Given records Start Marker
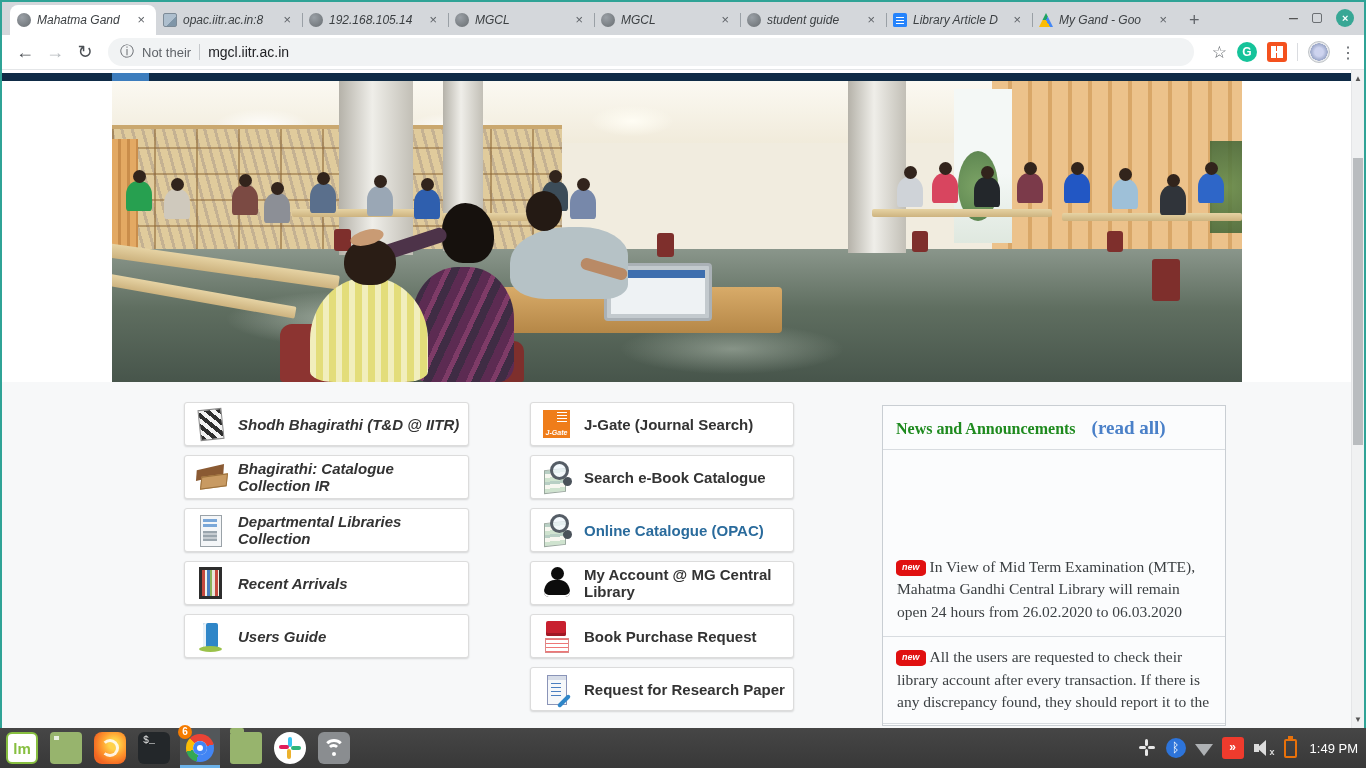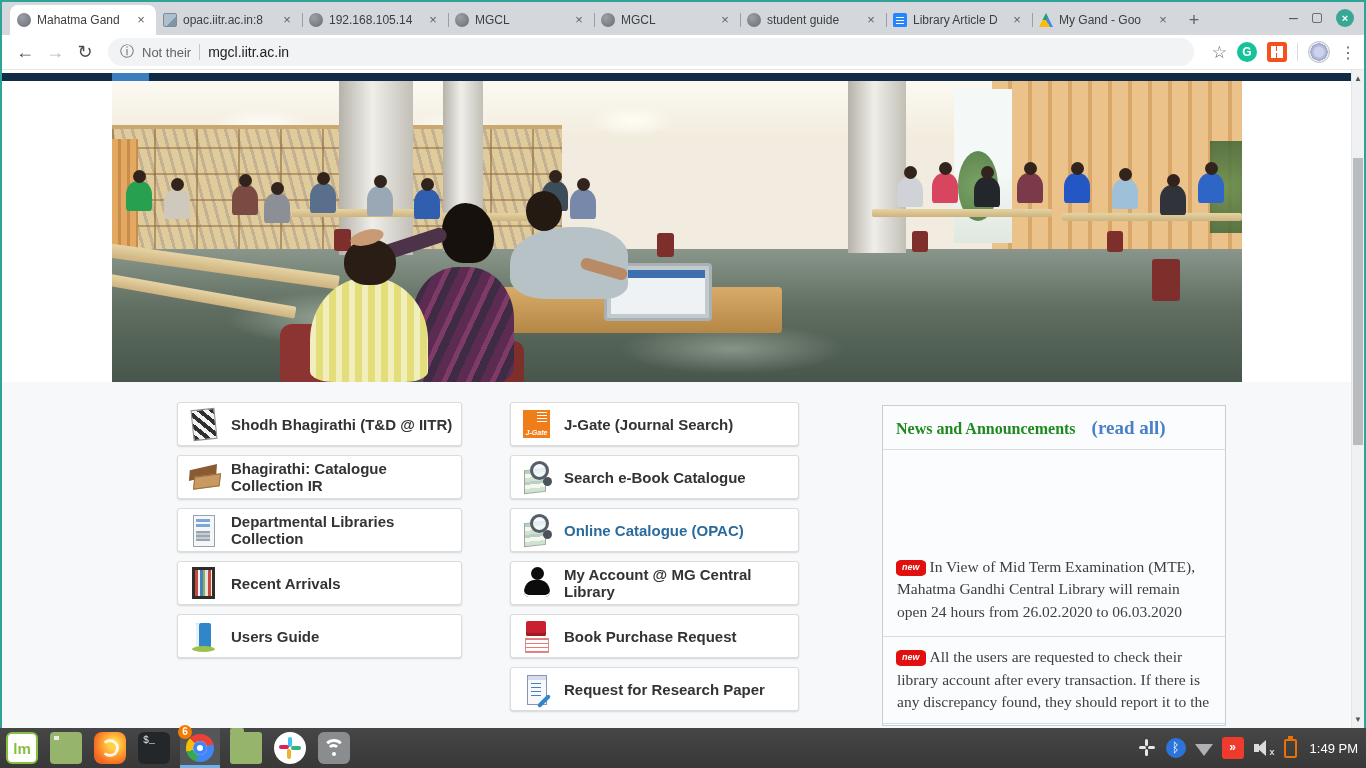"Mahatma Gand" .tabbar { font-style: none -> italic }
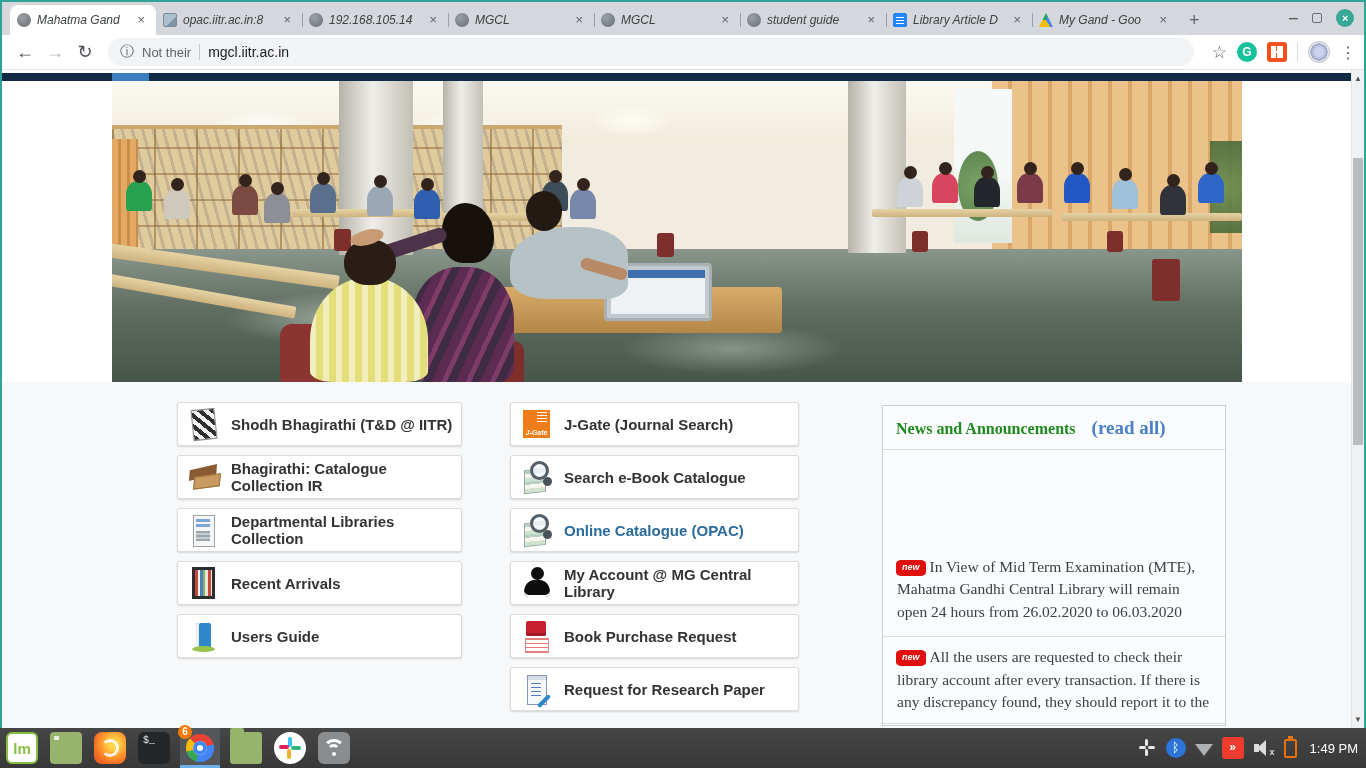"Shodh Bhagirathi (T&D @ IITR)" .col-left { font-style: none -> italic; left: 175px -> 182px }
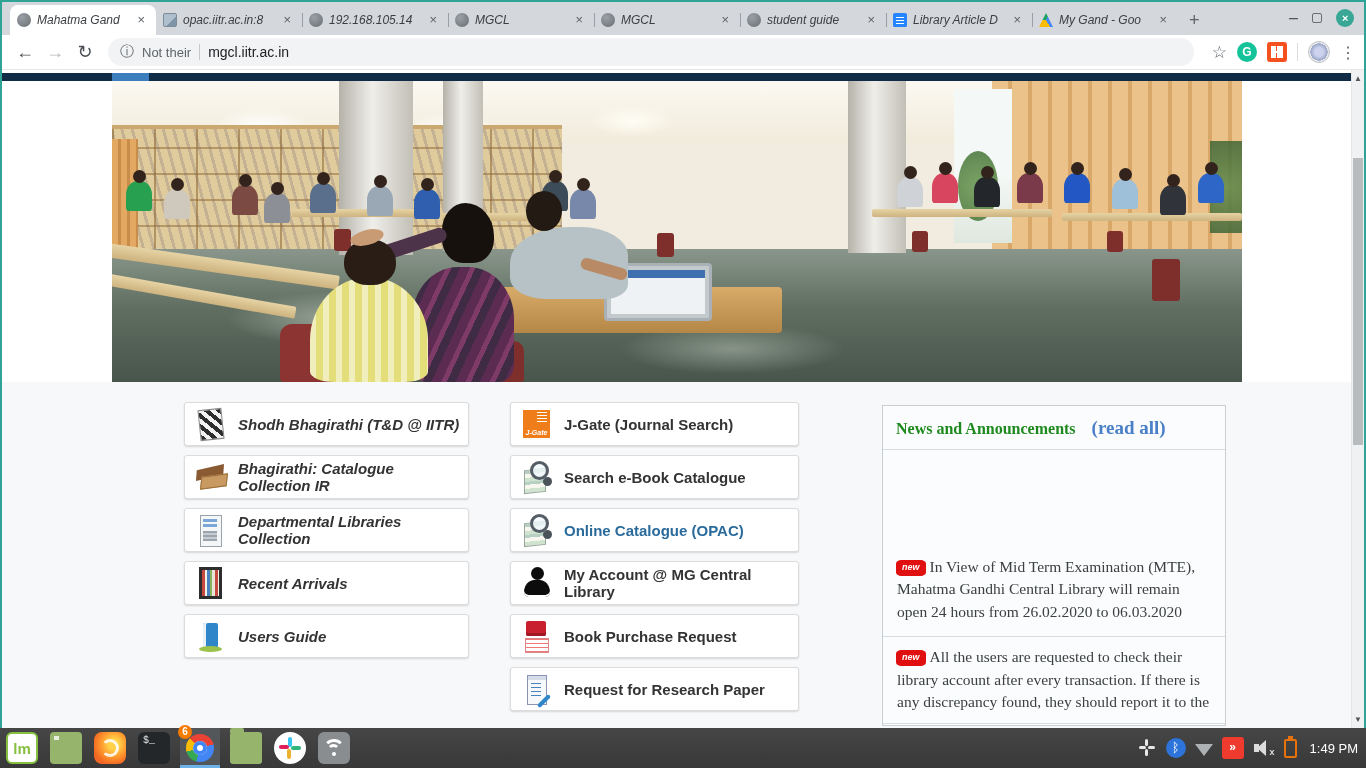"J-Gate (Journal Search)" .col-mid { left: 508px -> 528px; width: 289px -> 264px }
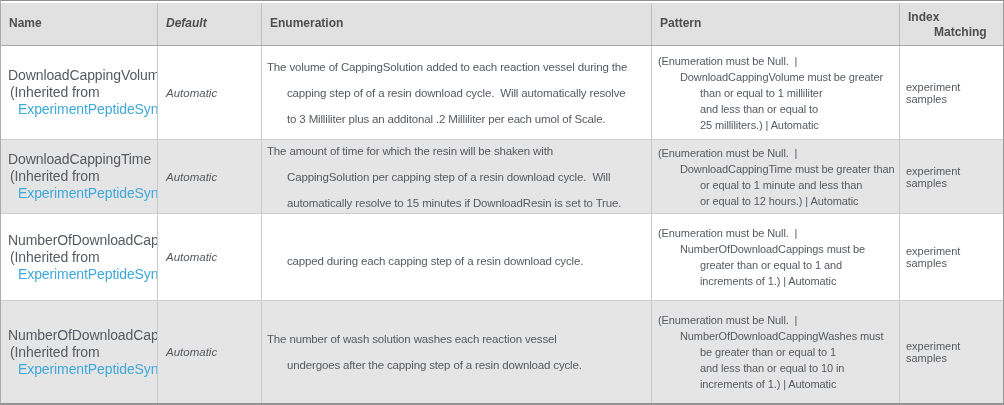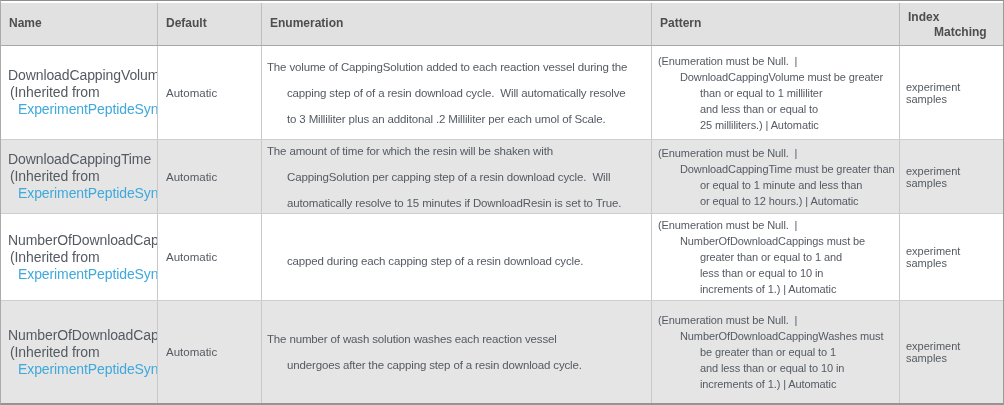"Default" .c-default { font-style: none -> italic }
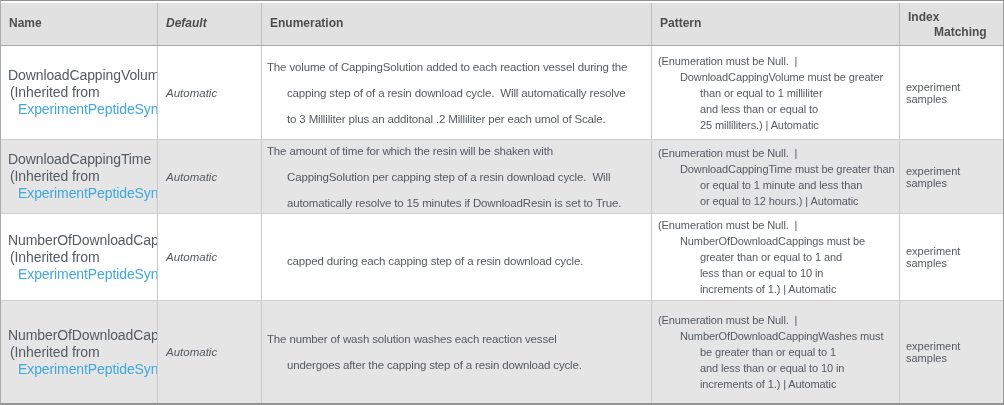"less than or equal to" div.pline { html: <div>less than or equal to 10 in</div> -> none }
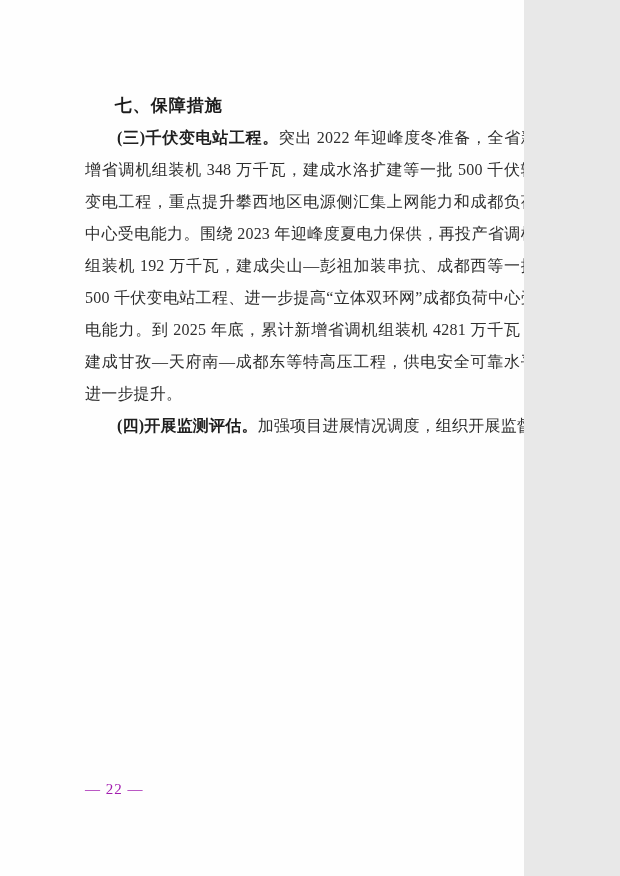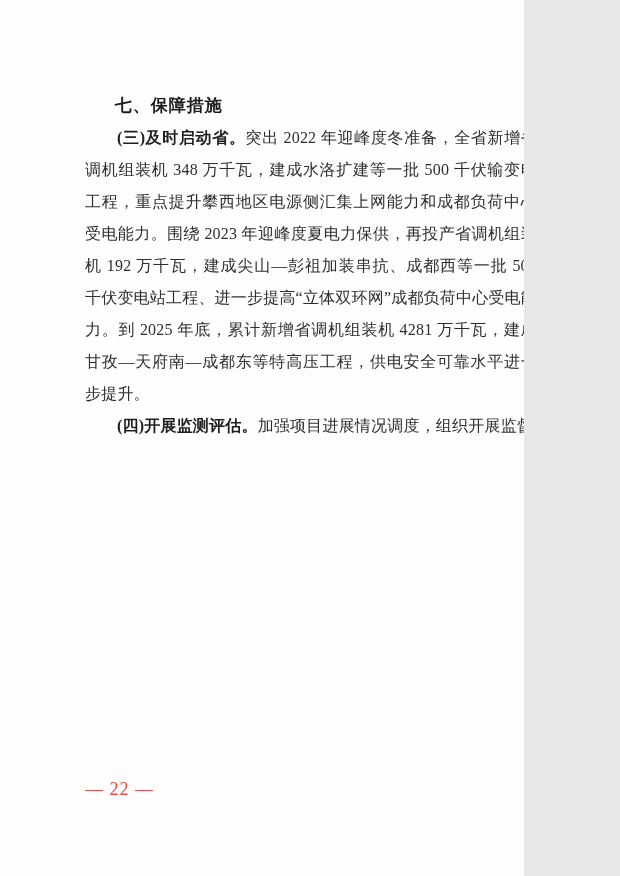"(三)及时启动省。" span.lead { text: 及时启动省 -> 千伏变电站工程 }
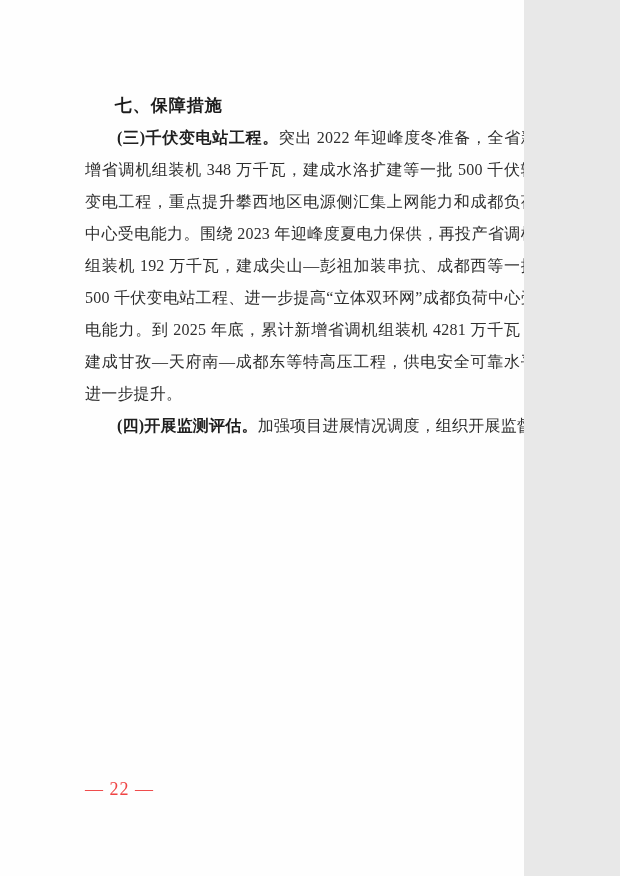"— 22 —" .page-number { color: #ef4444 -> #a21caf; font-size: 18px -> 15px }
Given records End Marker
| What is required |
An exact copy is needed of the entries above, starting at the line that holds "Bhagirathi (T&D @" and stopping at the line that holds "html: <div>less than", both kept; pictures stay out.

| Written response |
"Shodh Bhagirathi (T&D @ IITR)" .col-left { font-style: none -> italic; left: 175px -> 182px }
"J-Gate (Journal Search)" .col-mid { left: 508px -> 528px; width: 289px -> 264px }
"Default" .c-default { font-style: none -> italic }
"less than or equal to" div.pline { html: <div>less than or equal to 10 in</div> -> none }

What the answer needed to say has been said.